The iteration workflow described here is in active development. Axiom is working with design partners to shape what’s built. Contact Axiom to get early access and join a focused group of teams shaping these tools.
Identifying opportunities for improvement
Iteration begins with insight. The telemetry you gather while observing your capability in production is a goldmine for finding areas to improve. By analyzing traces in the Axiom Console, you can:- Find real-world user inputs that caused your capability to fail or produce low-quality output.
- Identify high-cost or high-latency interactions that could be optimized.
- Discover common themes in user feedback that point to systemic weaknesses.
Testing changes against ground truth
Coming soon
Once you’ve created a new version of your Prompt
object, you need to verify that it’s actually an improvement. The best way to do this is to run an “offline evaluation”—testing your new version against the same ground truth collection you used in the Measure stage.

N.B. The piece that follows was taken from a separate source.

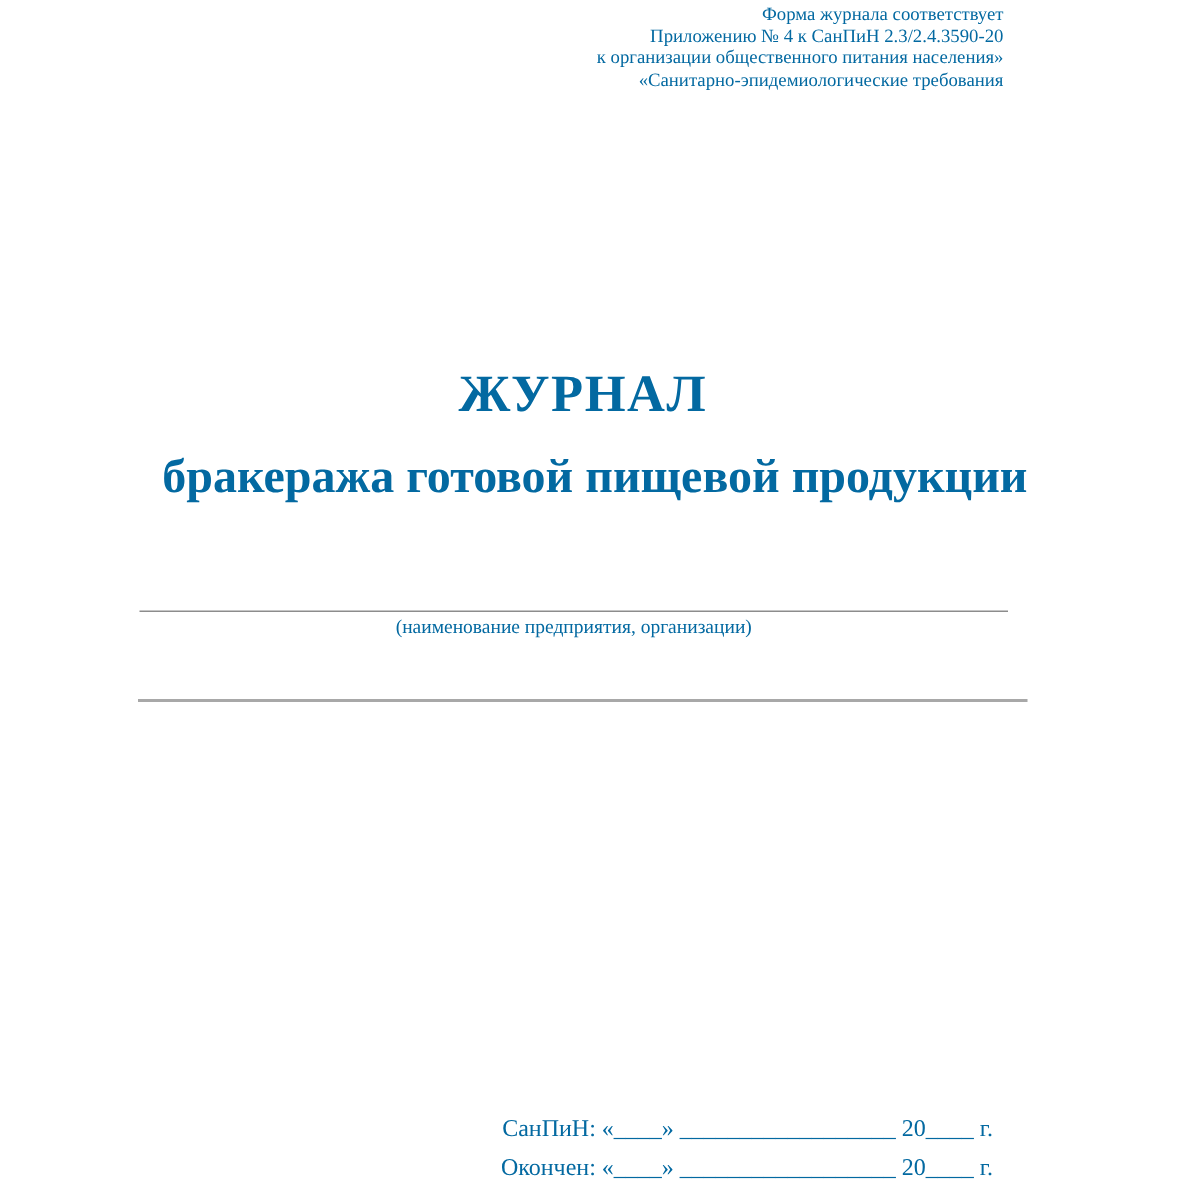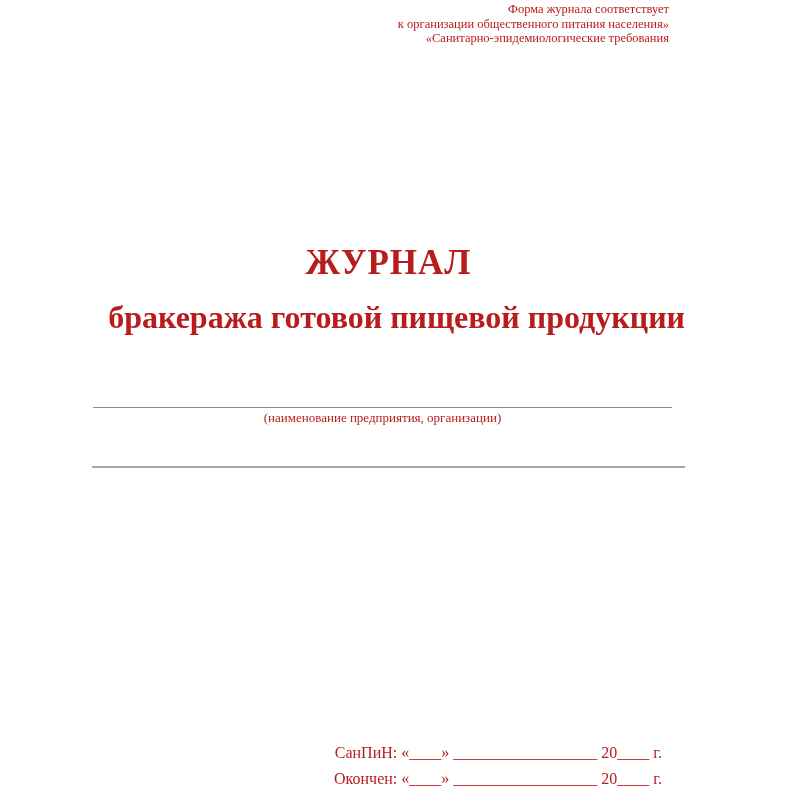"Форма журнала соответствует" .page { color: #b91c1c -> #0369a1 }
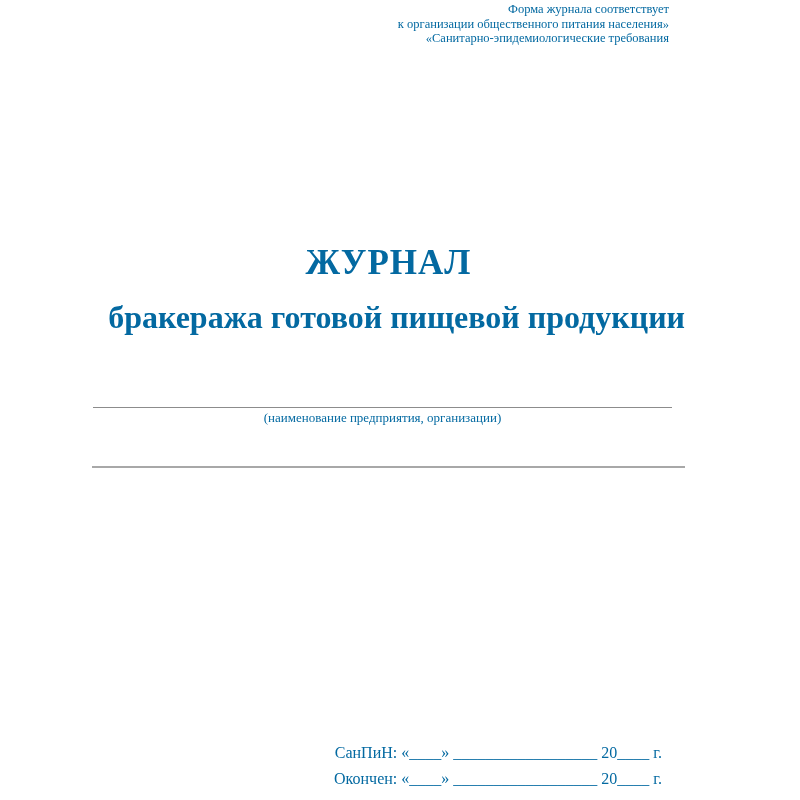"Приложению № 4 к СанПиН" div { html: none -> <div>Приложению № 4 к СанПиН 2.3/2.4.3590-20</div> }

The Axiom Console will provide views to compare these evaluation runs side-by-side:
- A/B Comparison Views: See the outputs of two different prompt versions for the same input, making it easy to spot regressions or improvements.
- Leaderboards: Track evaluation scores across all versions of a capability to see a clear history of its quality over time.
Deploying with confidence
Coming soon
After a new version of your capability has proven its superiority in offline tests, you can deploy it with confidence. The Rudder workflow will support a champion/challenger pattern, where you can deploy a new “challenger” version to run in shadow mode against a portion of production traffic. This allows for a final validation on real-world data without impacting the user experience.
Once you’re satisfied with the challenger’s performance, you can promote it to become the new “champion” using the SDK’s deploy
function.